§ YOUR OBJECTIVE:
Repeat the records verbatim and leave the pictures out of your copy.

Start of Block

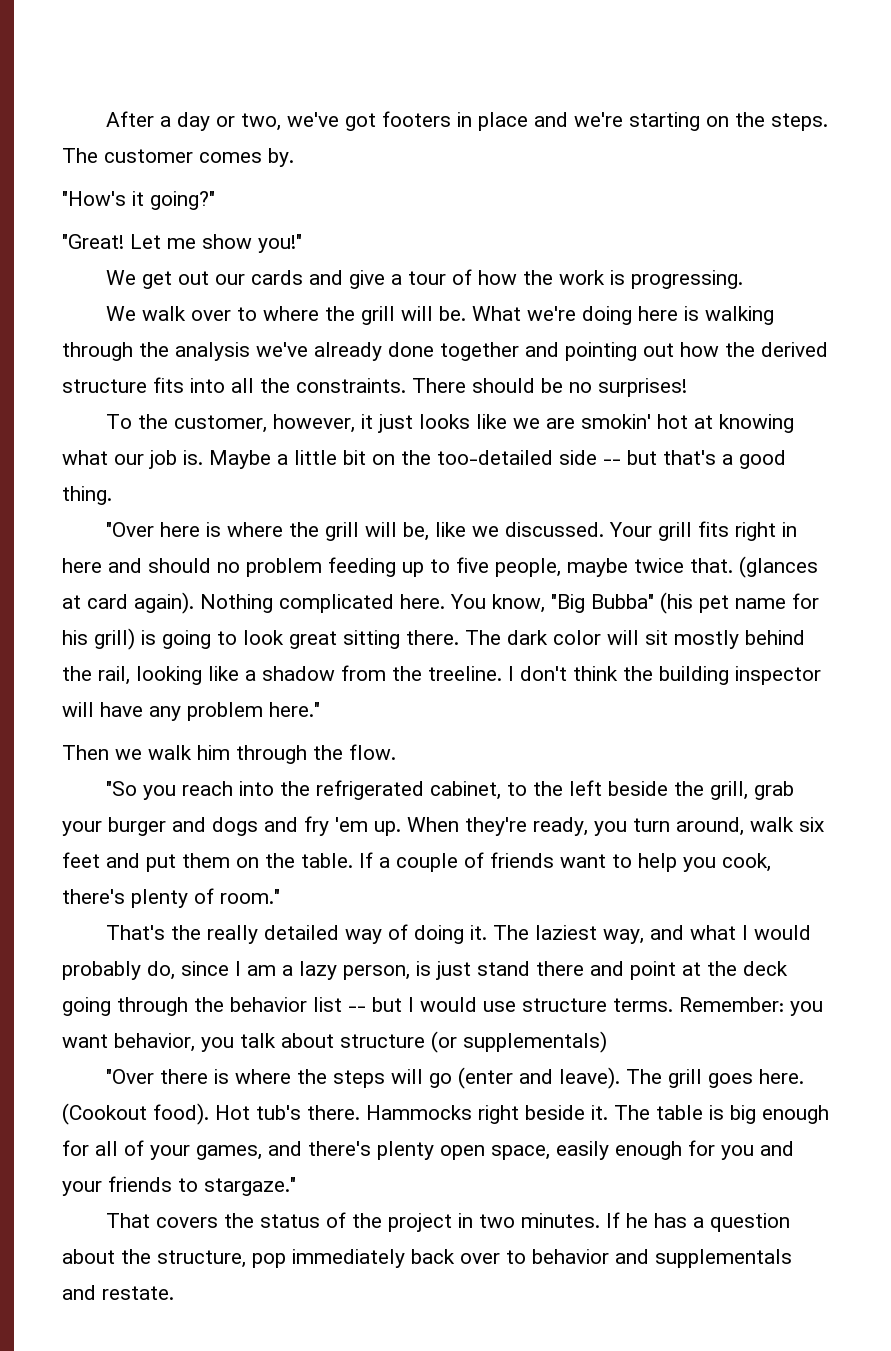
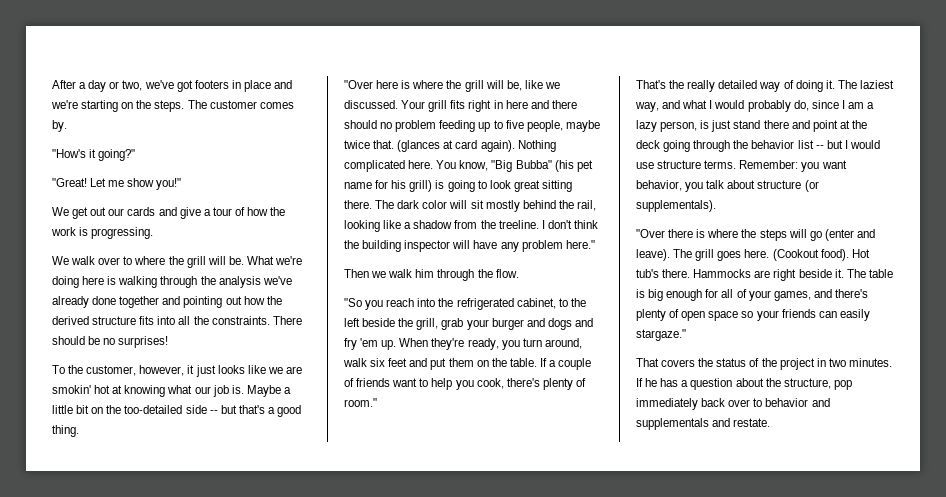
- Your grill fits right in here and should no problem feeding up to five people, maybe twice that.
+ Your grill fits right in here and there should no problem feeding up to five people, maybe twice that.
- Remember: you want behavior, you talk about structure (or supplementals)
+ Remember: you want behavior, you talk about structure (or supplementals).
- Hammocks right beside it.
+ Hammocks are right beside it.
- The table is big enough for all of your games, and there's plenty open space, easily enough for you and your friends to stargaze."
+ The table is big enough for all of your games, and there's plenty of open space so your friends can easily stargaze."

End of Block

§ SOLVED PROBLEM:
- Your grill fits right in here and should no problem feeding up to five people, maybe twice that.
+ Your grill fits right in here and there should no problem feeding up to five people, maybe twice that.
- Remember: you want behavior, you talk about structure (or supplementals)
+ Remember: you want behavior, you talk about structure (or supplementals).
- Hammocks right beside it.
+ Hammocks are right beside it.
- The table is big enough for all of your games, and there's plenty open space, easily enough for you and your friends to stargaze."
+ The table is big enough for all of your games, and there's plenty of open space so your friends can easily stargaze."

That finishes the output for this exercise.